Written by Ana Aleksic, MSc (Pharmacy) | Last updated:
Jonathan Ritter
Puya Yazdi
Medically reviewed by
Jonathan Ritter, PharmD, PhD (Pharmacology), Puya Yazdi, MD | Written by Ana Aleksic, MSc (Pharmacy) | Last updated:

Sulbutiamine is a fat-soluble derivative of thiamine. It is considered an energy booster and is used in France to reduce fatigue. It may also stimulate digestion, boost memory, and protect the brain, but the research is limited. Read on to learn more about the health benefits of sulbutiamine, dosage, and possible side effects.

What Is Sulbutiamine?

Japanese scientists developed sulbutiamine in the 60s while exploring treatments for thiamine deficiency. Some brand names for this compound are Enerion and Arcalion [1].

Sulbutiamine is synthetically produced by binding two thiamine (vitamin B1) molecules together.
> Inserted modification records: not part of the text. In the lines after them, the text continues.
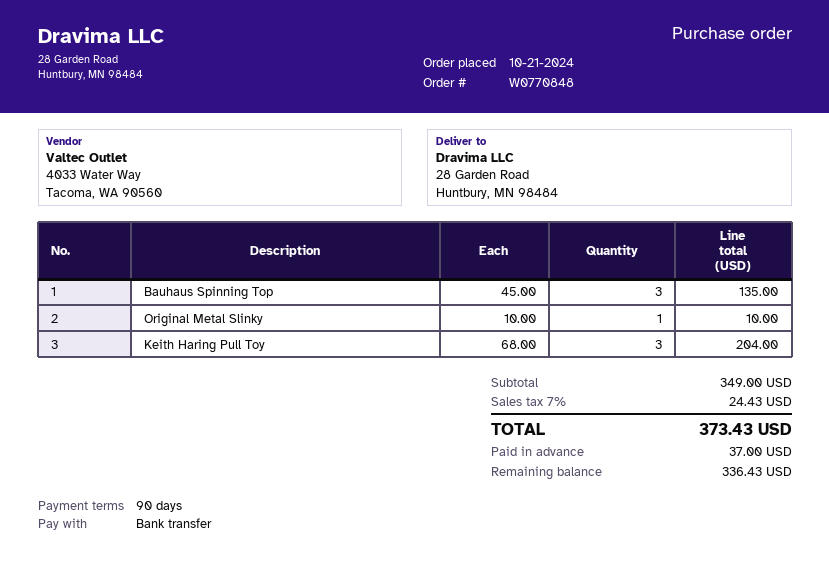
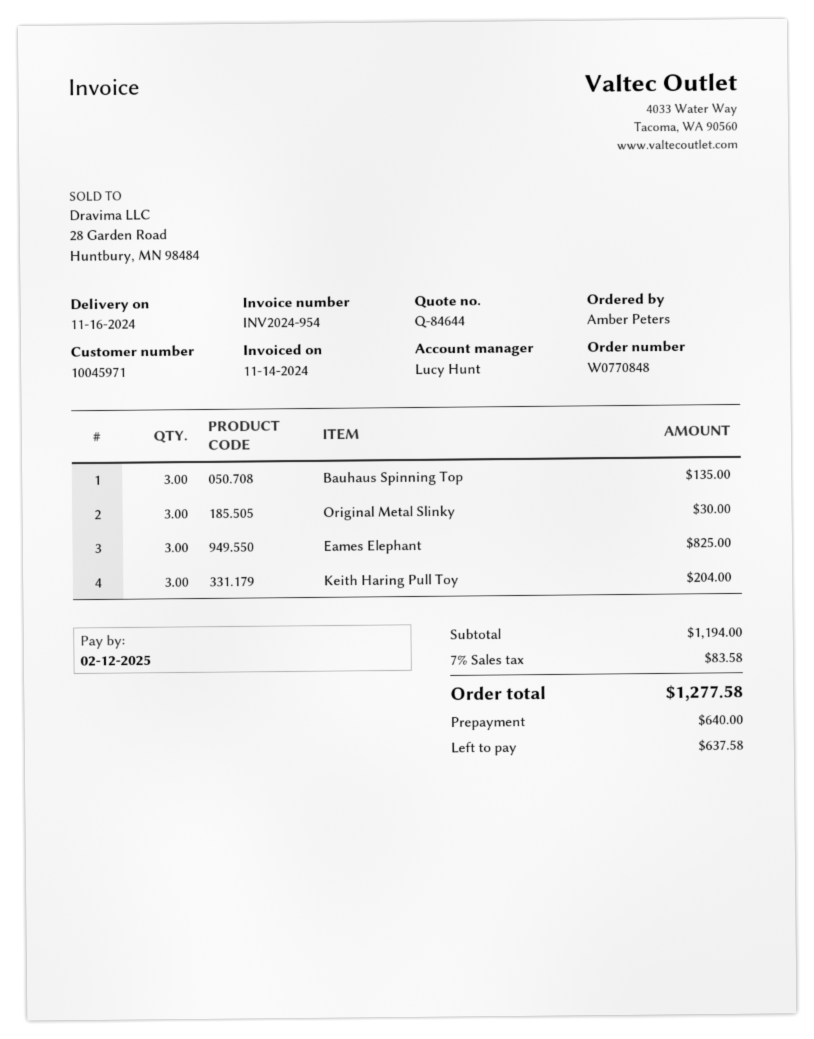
Original Metal Slinky: 1 for 10.00 -> 3 for 30.00
Eames Elephant: none -> 3 for 825.00
subtotal: 349.00 -> 1194.00
tax: 7% = 24.43 -> 7% = 83.58
total: 373.43 -> 1277.58
deposit: 37.00 -> 640.00
balance: 336.43 -> 637.58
Sulbutiamine is more fat-soluble than thiamine, allowing it to pass to the brain easier (cross the blood-brain barrier) [2].

Sulbutiamine increases thiamine in the brain more than other forms of thiamine [3, 4].



  • Reduces fatigue
  • May improve cognition
  • May protect the brain and nerves
  • May stimulate digestion


  • Most uses lack clinical evidence
  • Long-term safety is unknown

How Does it Work?

  • May Increase thiamine (and thiamine derivative) levels more than thiamine itself [1].
  • Increases dopamine (D1) and glutamate activity in decision-making regions of the brain (such as the prefrontal cortex) [5, 6].
  • Supports mental health (by changing how glutamate acts on dopamine) [5].
  • Increases energy use in the brain (by increasing thiamine triphosphate) [4].
  • Supports memory formation (by increasing activity in the hippocampus) [9].

Health Benefits of Sulbutiamine

Possibly Effective:

1) Fatigue

In a study of 1,772 patients with infections and chronic fatigue, sulbutiamine (along with anti-infective treatment) helped with low energy. Fifty-two percent of the patients felt a significant boost in mood and energy [10].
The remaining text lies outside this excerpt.